## Web interface edit records:

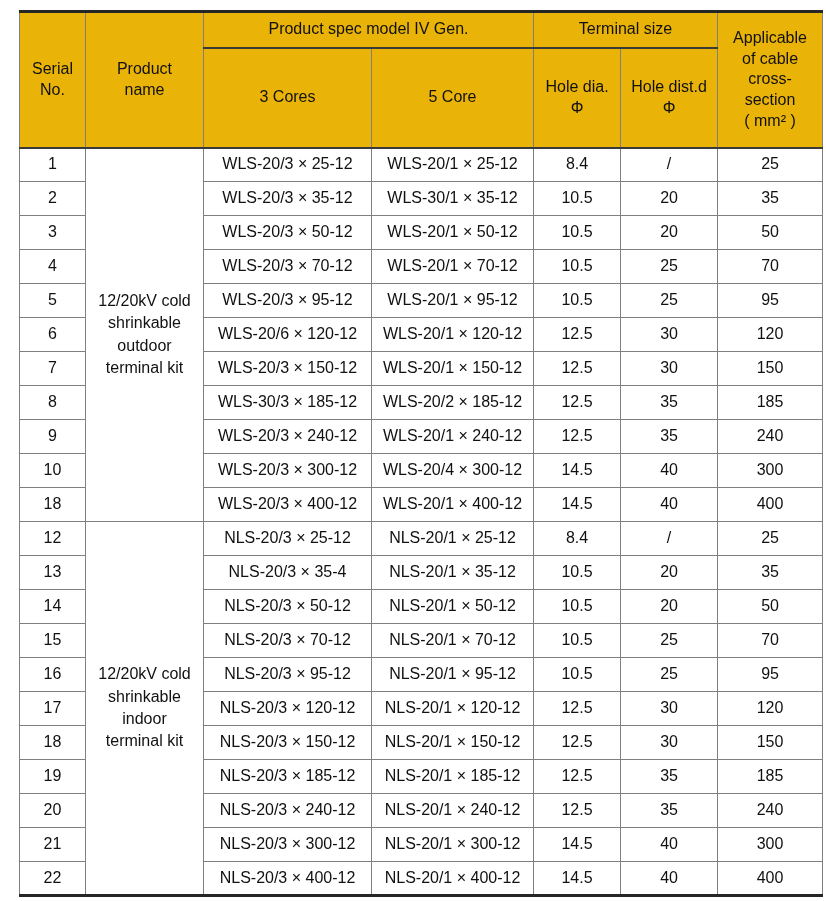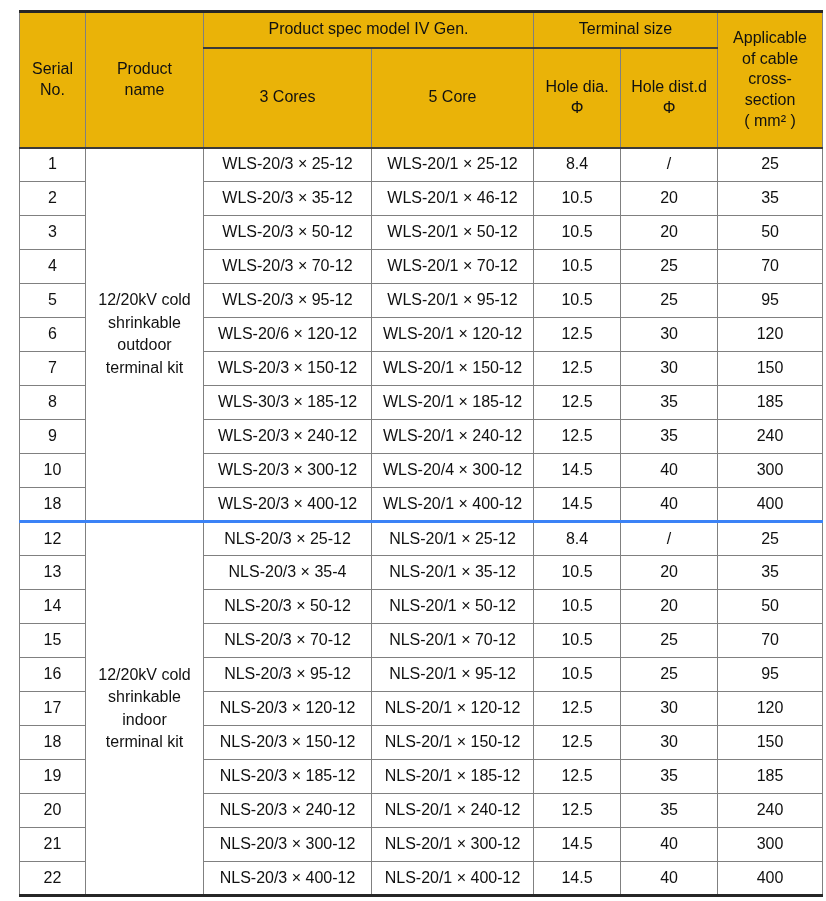--- a/index.html
+++ b/index.html
@@ -99,7 +99,7 @@
         <tr>
           <td>2</td>
           <td>WLS-20/3 × 35-12</td>
-          <td>WLS-20/1 × 46-12</td>
+          <td>WLS-30/1 × 35-12</td>
           <td>10.5</td>
           <td>20</td>
           <td>35</td>

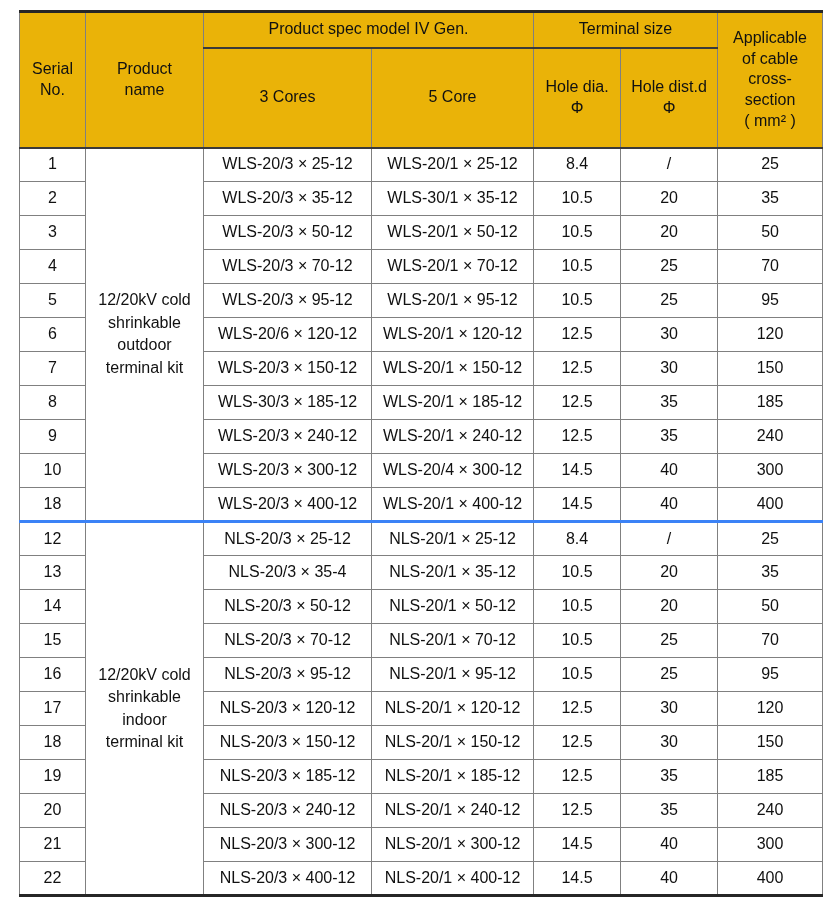--- a/index.html
+++ b/index.html
@@ -147,7 +147,7 @@
         <tr>
           <td>8</td>
           <td>WLS-30/3 × 185-12</td>
-          <td>WLS-20/1 × 185-12</td>
+          <td>WLS-20/2 × 185-12</td>
           <td>12.5</td>
           <td>35</td>
           <td>185</td>

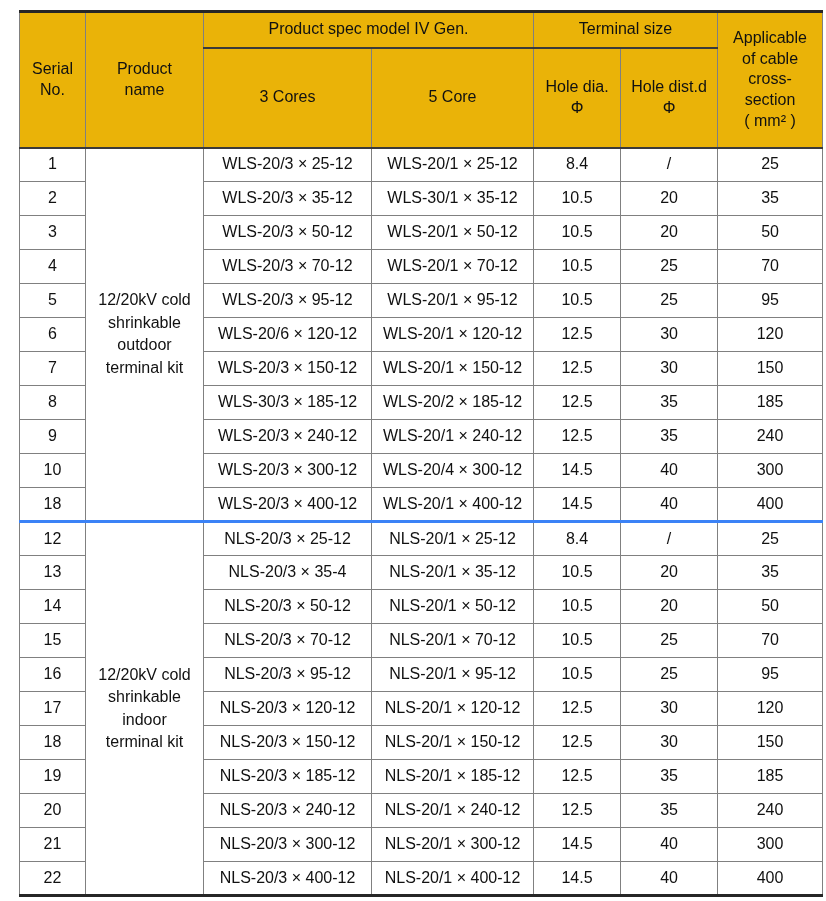--- a/index.html
+++ b/index.html
@@ -43,7 +43,7 @@
   .spec-table thead tr.head-sub th { border-top: 1px solid #6e6e6e; }
   .spec-table thead th { border-bottom: 2px solid #3a3a3a; }
   .spec-table tbody tr { height: 34px; background: #ffffff; }
-  .spec-table tbody tr.section-start > td { border-top: 3px solid #3b82f6; }
+  .spec-table tbody tr.section-start > td { border-top: 1px solid #3b82f6; }
   .spec-table td.product-name-cell { line-height: 1.4; }
 </style>
 </head>

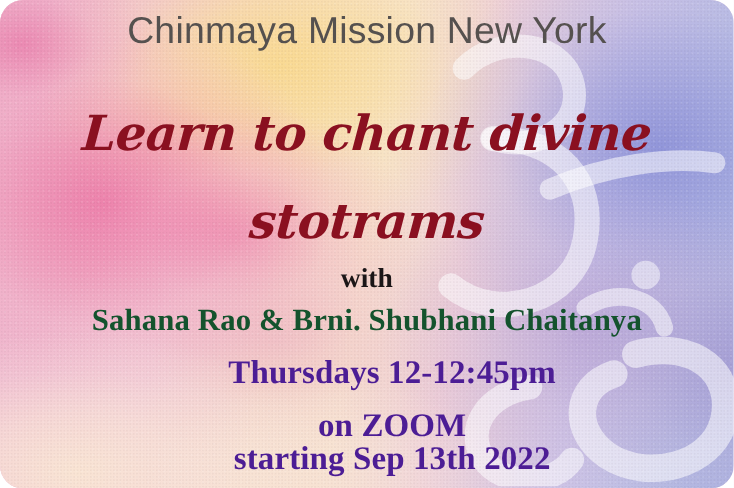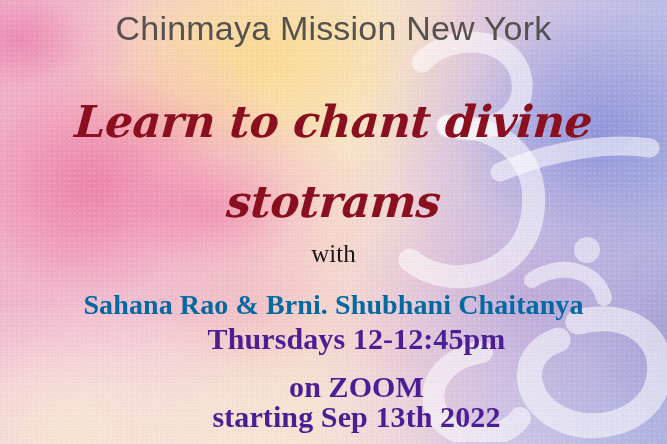--- a/index.html
+++ b/index.html
@@ -19,6 +19,7 @@
     overflow: hidden;
     background-color: #f3d9e4;
     isolation: isolate;
+    border-radius: 21px;
   }
 
   

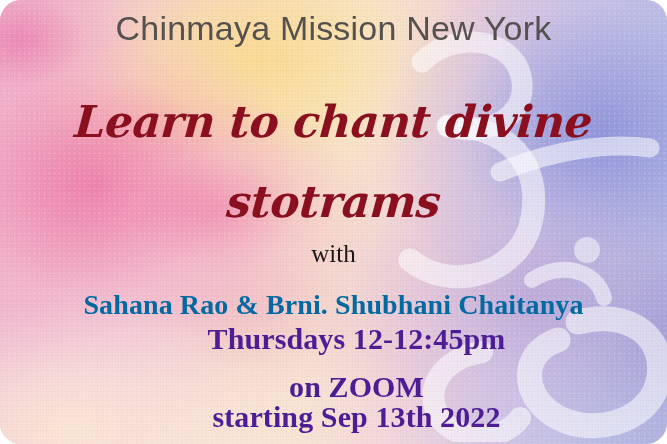--- a/index.html
+++ b/index.html
@@ -215,7 +215,7 @@
     top: 240px;
     font-family: "Liberation Serif", serif;
     font-size: 25px;
-    font-weight: 400;
+    font-weight: 700;
     color: #1b1617;
     text-align: center;
   }

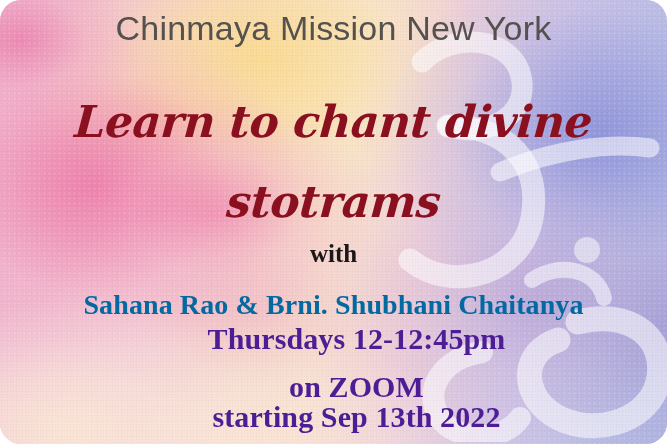--- a/index.html
+++ b/index.html
@@ -225,9 +225,8 @@
     font-family: "Liberation Serif", serif;
     font-size: 28px;
     font-weight: 700;
-    color: #0369a1;
+    color: #14532d;
     letter-spacing: 0.1px;
-    margin-top: 13px;
   }
 
   .detail {

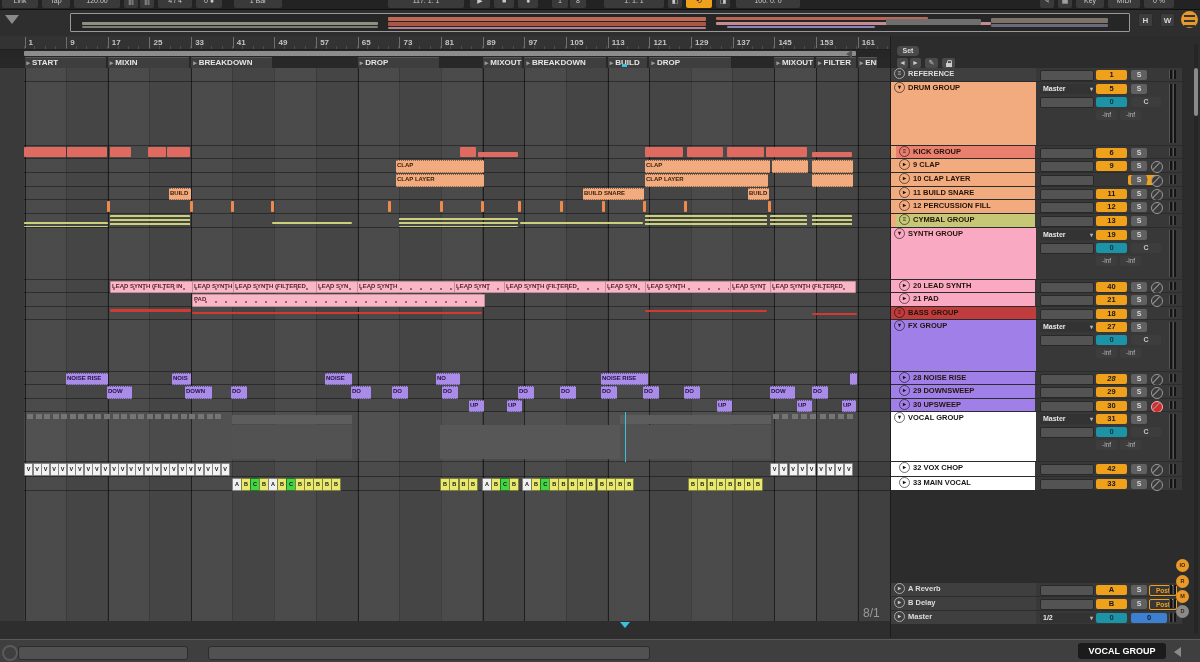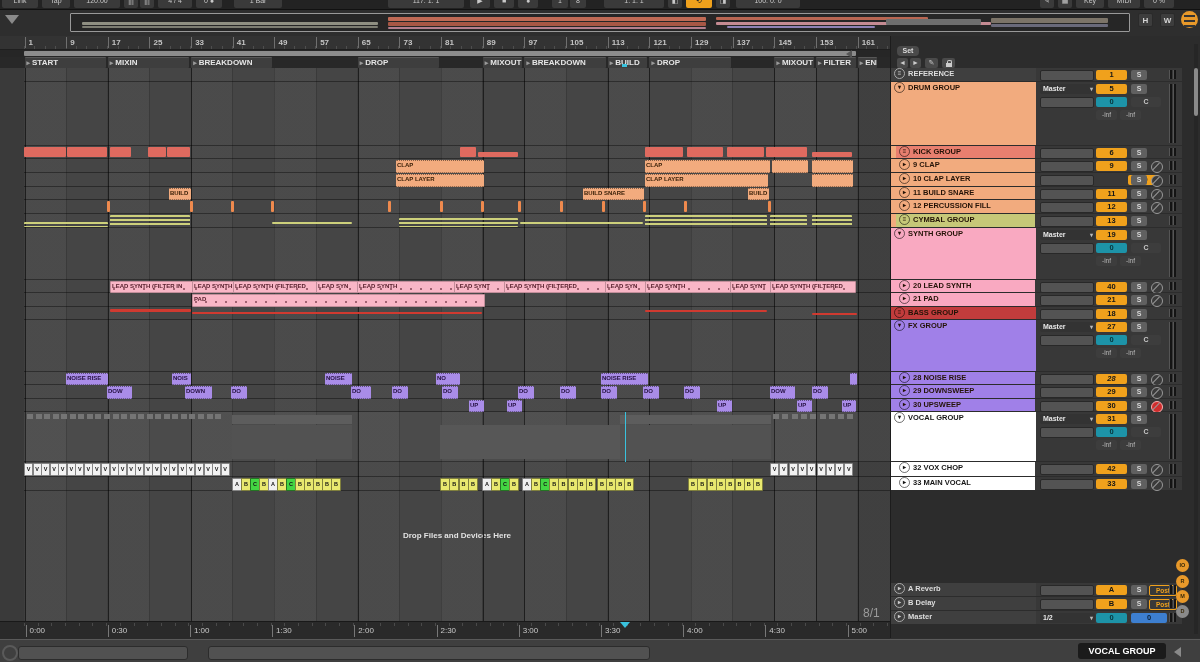--- a/index.html
+++ b/index.html
@@ -187,7 +187,6 @@
 
   <div class="gutter"></div>
   <div class="lanes">
-    <div class="drophint">Drop Files and Devices Here</div>
   <div class="secline" style="left: 0.5px;"></div>
       <div class="secline" style="left: 83.8232px;"></div>
       <div class="secline" style="left: 167.146px;"></div>

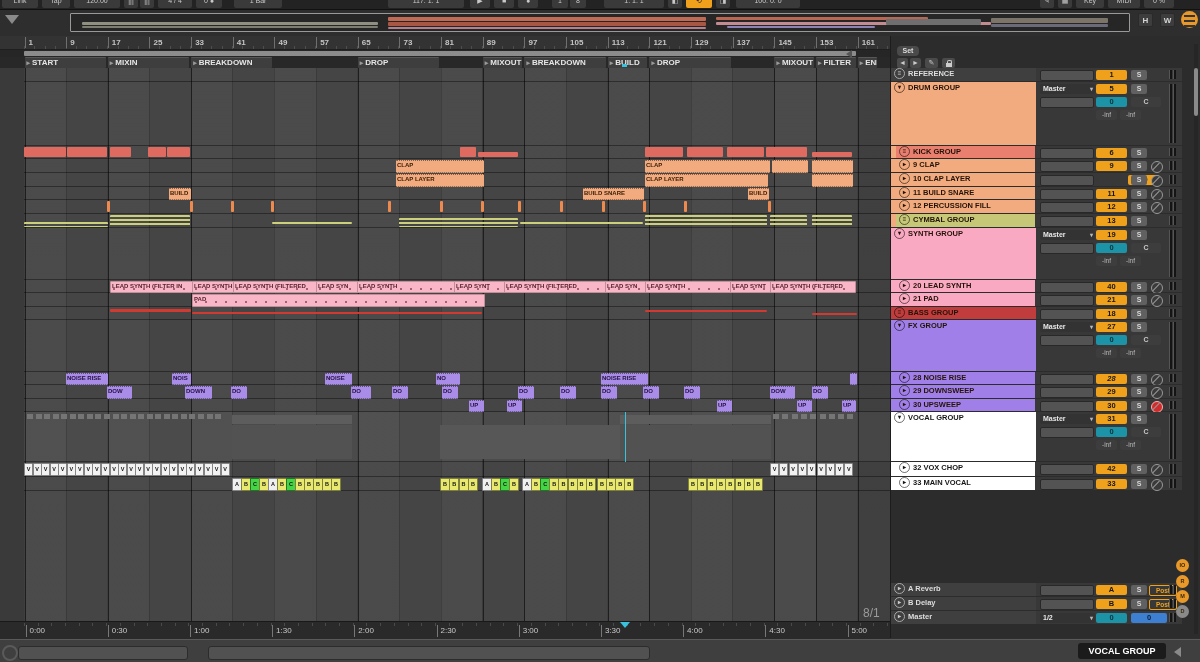--- a/index.html
+++ b/index.html
@@ -515,20 +515,6 @@
   <div class="ph-line"></div>
   <div class="zoomind">8/1</div>
 
-  <div class="timeruler">
-      <div class="minor"></div>
-      <div class="t-num" style="left: 25.5px;">0:00</div>
-      <div class="t-num" style="left: 107.7px;">0:30</div>
-      <div class="t-num" style="left: 189.9px;">1:00</div>
-      <div class="t-num" style="left: 272.1px;">1:30</div>
-      <div class="t-num" style="left: 354.3px;">2:00</div>
-      <div class="t-num" style="left: 436.5px;">2:30</div>
-      <div class="t-num" style="left: 518.7px;">3:00</div>
-      <div class="t-num" style="left: 600.9px;">3:30</div>
-      <div class="t-num" style="left: 683.1px;">4:00</div>
-      <div class="t-num" style="left: 765.3px;">4:30</div>
-      <div class="t-num" style="left: 847.5px;">5:00</div>
-    </div>
   <div class="ph-tri"></div>
 
   <div class="paneldiv"></div>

## EXERCISE BRIEF:
When you copy the records above, keep every word exact and drop the pictures.

## ANSWER TO THIS EXERCISE:
--- a/index.html
+++ b/index.html
@@ -99,7 +99,7 @@
         <tr>
           <td>2</td>
           <td>WLS-20/3 × 35-12</td>
-          <td>WLS-20/1 × 46-12</td>
+          <td>WLS-30/1 × 35-12</td>
           <td>10.5</td>
           <td>20</td>
           <td>35</td>

--- a/index.html
+++ b/index.html
@@ -147,7 +147,7 @@
         <tr>
           <td>8</td>
           <td>WLS-30/3 × 185-12</td>
-          <td>WLS-20/1 × 185-12</td>
+          <td>WLS-20/2 × 185-12</td>
           <td>12.5</td>
           <td>35</td>
           <td>185</td>

--- a/index.html
+++ b/index.html
@@ -43,7 +43,7 @@
   .spec-table thead tr.head-sub th { border-top: 1px solid #6e6e6e; }
   .spec-table thead th { border-bottom: 2px solid #3a3a3a; }
   .spec-table tbody tr { height: 34px; background: #ffffff; }
-  .spec-table tbody tr.section-start > td { border-top: 3px solid #3b82f6; }
+  .spec-table tbody tr.section-start > td { border-top: 1px solid #3b82f6; }
   .spec-table td.product-name-cell { line-height: 1.4; }
 </style>
 </head>

--- a/index.html
+++ b/index.html
@@ -19,6 +19,7 @@
     overflow: hidden;
     background-color: #f3d9e4;
     isolation: isolate;
+    border-radius: 21px;
   }
 
   

--- a/index.html
+++ b/index.html
@@ -215,7 +215,7 @@
     top: 240px;
     font-family: "Liberation Serif", serif;
     font-size: 25px;
-    font-weight: 400;
+    font-weight: 700;
     color: #1b1617;
     text-align: center;
   }

--- a/index.html
+++ b/index.html
@@ -225,9 +225,8 @@
     font-family: "Liberation Serif", serif;
     font-size: 28px;
     font-weight: 700;
-    color: #0369a1;
+    color: #14532d;
     letter-spacing: 0.1px;
-    margin-top: 13px;
   }
 
   .detail {

--- a/index.html
+++ b/index.html
@@ -187,7 +187,6 @@
 
   <div class="gutter"></div>
   <div class="lanes">
-    <div class="drophint">Drop Files and Devices Here</div>
   <div class="secline" style="left: 0.5px;"></div>
       <div class="secline" style="left: 83.8232px;"></div>
       <div class="secline" style="left: 167.146px;"></div>

--- a/index.html
+++ b/index.html
@@ -515,20 +515,6 @@
   <div class="ph-line"></div>
   <div class="zoomind">8/1</div>
 
-  <div class="timeruler">
-      <div class="minor"></div>
-      <div class="t-num" style="left: 25.5px;">0:00</div>
-      <div class="t-num" style="left: 107.7px;">0:30</div>
-      <div class="t-num" style="left: 189.9px;">1:00</div>
-      <div class="t-num" style="left: 272.1px;">1:30</div>
-      <div class="t-num" style="left: 354.3px;">2:00</div>
-      <div class="t-num" style="left: 436.5px;">2:30</div>
-      <div class="t-num" style="left: 518.7px;">3:00</div>
-      <div class="t-num" style="left: 600.9px;">3:30</div>
-      <div class="t-num" style="left: 683.1px;">4:00</div>
-      <div class="t-num" style="left: 765.3px;">4:30</div>
-      <div class="t-num" style="left: 847.5px;">5:00</div>
-    </div>
   <div class="ph-tri"></div>
 
   <div class="paneldiv"></div>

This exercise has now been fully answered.